All of this stuff was classified. Not just classified; it was classified at the highest level. These were the secrets that the government said were most critical to keep. But what kind of democracy would we be if the public had never learned of this information?
I'm also not saying that journalists alone should decide what the public sees. I mean the government's voice in this debate is an important one. It's a back and forth. It's always been a back and forth. I don't believe a single story based on Snowden documents has yet been published without consultation with the government, without giving the government an opportunity to strenuously object and to point out things that might cause harm in their view. And that's why I don't think there's been any credible evidence at all of real harm to national security from these leaks.
Winship: From your position here at the Speech, Privacy and Technology Project, were you, like Senator Wyden, shocked by the extent of the surveillance?
Wizner: The short answer is yes. And I'm not easy to shock. And I question whether I was being naive, but it never occurred to me that the NSA or Department of Justice could think that a provision like Section 215 of the Patriot Act, which is similar to a provision giving grand juries subpoena authority, could be used to get the records of every single American phone call every day. It simply didn't make any sense. Or that the government could think that it was a valid constitutional argument to say that the Fourth Amendment basically is silent when it comes to intercepting and storing all of our communications -- it has nothing to say, it's not even implicated -- that only when someone decides to query that database in search of a particular person does the Fourth Amendment have even a limited role, that they're allowed to collect everything without having to consider the Fourth Amendment. It seems to me that that turns the Fourth Amendment on its head, that we do search and seizure before suspicion, rather than having suspicion before search and seizure.
This stuff, the extent of it, was shocking, and I was also shocked by some of the NSA's efforts to undermine the security of the Internet in our global communications in order to facilitate their mass surveillance. The idea that they would deliberately weaken commonly used encryption standards that are used to protect our financial records, that are used to protect our medical records, our networks -- and they would do this even as other parts of the government are telling us that the cyber threat is greater than the terrorism threat right now. Well, in the name of fighting terrorism, the offensive surveillance that they're doing is weakening our cyber defenses against those other kinds of threats. This is going on in the very same government. And the amount of that, the way that offense had just been sort of given everything at the expense of defense, did come as something of a shock, and I think not just to people in the ACLU, but to people in the technology community, many of whom did not consider themselves political, saw politics as messy, liked the elegance of ones and zeroes and code, but now find themselves having to treat the NSA as a different kind of threat model when they're thinking about security of networks and systems.
Winship: And yet, certain of these companies were also, selling information to the NSA, or sharing information.
Wizner: I think the relationship between the NSA and these companies is complicated. It's not one relationship, it's many relationships. And I do think that, in particular, the Silicon Valley companies -- that have a sort of self-image as being libertarian; they have the ethos of being against evil and on the side of freedom -- certainly want to minimize the ways in which they facilitated the kinds of mass surveillance that's gone on.

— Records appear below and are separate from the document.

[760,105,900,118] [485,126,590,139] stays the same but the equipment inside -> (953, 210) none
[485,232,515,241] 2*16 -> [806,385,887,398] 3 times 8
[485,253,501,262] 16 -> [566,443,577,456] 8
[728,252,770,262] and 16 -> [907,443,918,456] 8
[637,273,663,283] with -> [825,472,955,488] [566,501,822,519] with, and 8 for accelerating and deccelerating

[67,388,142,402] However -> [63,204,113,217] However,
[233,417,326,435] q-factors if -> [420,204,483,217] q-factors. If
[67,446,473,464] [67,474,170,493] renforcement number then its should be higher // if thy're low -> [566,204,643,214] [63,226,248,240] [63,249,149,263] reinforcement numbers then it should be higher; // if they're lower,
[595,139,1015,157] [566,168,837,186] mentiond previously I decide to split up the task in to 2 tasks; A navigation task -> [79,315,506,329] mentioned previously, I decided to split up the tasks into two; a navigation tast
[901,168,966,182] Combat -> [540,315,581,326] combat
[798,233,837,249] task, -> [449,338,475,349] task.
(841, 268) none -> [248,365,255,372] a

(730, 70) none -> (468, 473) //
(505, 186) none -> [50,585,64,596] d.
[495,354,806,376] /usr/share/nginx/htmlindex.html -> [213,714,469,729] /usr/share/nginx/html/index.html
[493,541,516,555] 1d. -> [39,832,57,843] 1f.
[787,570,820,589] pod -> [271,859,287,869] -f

On the other hand, I think there is a difference between a program like PRISM, where the government goes to the technology companies with orders from a court and then they open up their systems in response to those orders, and other programs that we read about where the NSA looks for the places in these companies where data is moving around without encryption -- so transfers of data between data centers overseas -- and then hacks into those connections. I don't think they ask permission to do that, and I think that it's not all hypocrisy when the companies say, "I can't believe they did that." Their attitude is, "You could get what you wanted with a court order. The law is so favorable to you now, why are you hacking us? Why are you weakening us?"

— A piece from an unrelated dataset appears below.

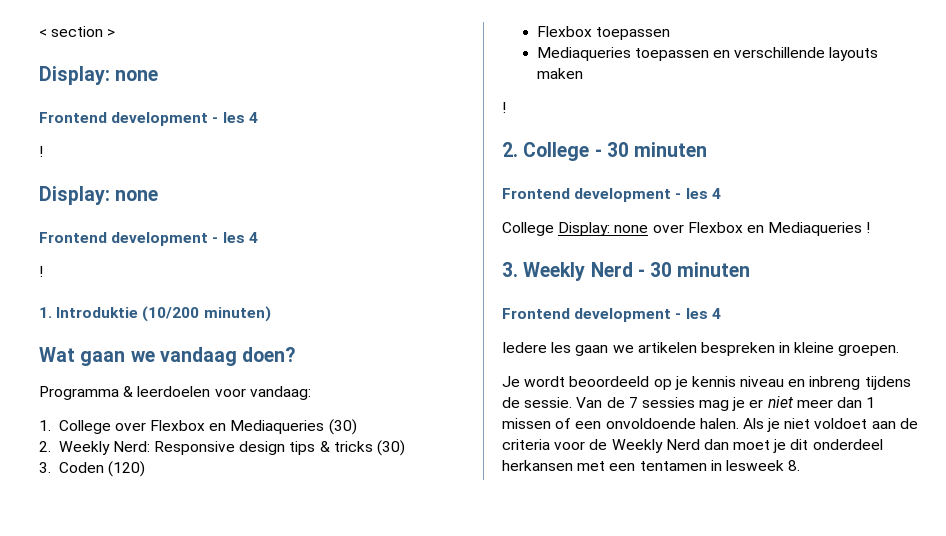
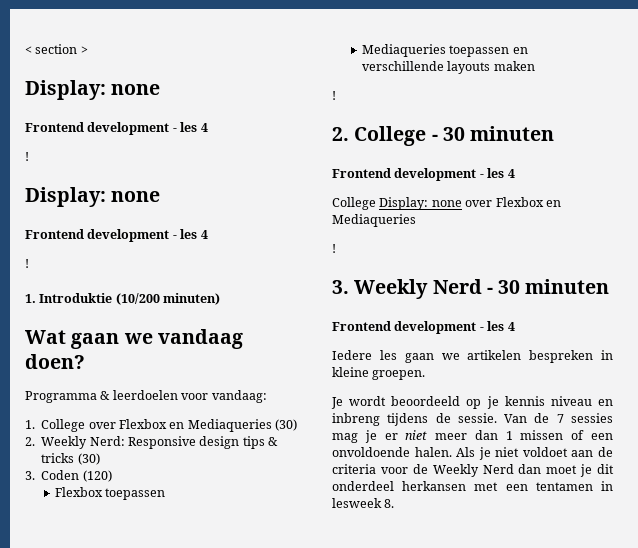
(863, 229) none -> (416, 220) //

And I do think that now that the debate is out in the open, and now that people around the world, or known to these companies as markets around the world, are very nervous about American companies, because they have seen how the NSA treats them like a silver platter for dragnet surveillance. You know, the companies face a kind of existential threat. They're either going to have to do more to protect, to give end-to-end encryption to their customers' data, or they're going to lose those customers. And so maybe it was easier for the companies when this debate was in the shadows or when it wasn't really known. Now they really are going to have to make these choices. They can't present the same smiley face to the public and to government.
Winship: And it's really a global issue, not just a domestic one; the companies have clients all over the world and there's pushback from those clients.
Wizner: And you see the way that the NSA operates. They might tell Germany, "We're not going to take data of Germans in Germany," so they'll wait until it leaves Germany and transits to Denmark and take it there. And they might say the same thing to Denmark, "We're not going to take information from the people of Denmark in Denmark," but they'll get it when it transits to Germany. And because of the NSA's access to these global communications systems, the issue is global, as you say. Not a lot of domestic reform litigation is going to be able to be equal to the size of the challenge, so there is a sort of broader challenge to free societies about how to deal with the question of mass surveillance. We're talking -- when I say mass surveillance, I'm saying basically collecting everything, tapping into the backbone of the Internet and syphoning off everything and storing it, which we can do now because storage is cheap. We used to have to decide who we were going to follow. Now we can follow everybody. And there's no question that having all of that information is going to be useful to governments in some way. You create a database that can be a surveillance time machine. It can allow governments to hit rewind and recreate our lives in ways that would surely help solve some crimes.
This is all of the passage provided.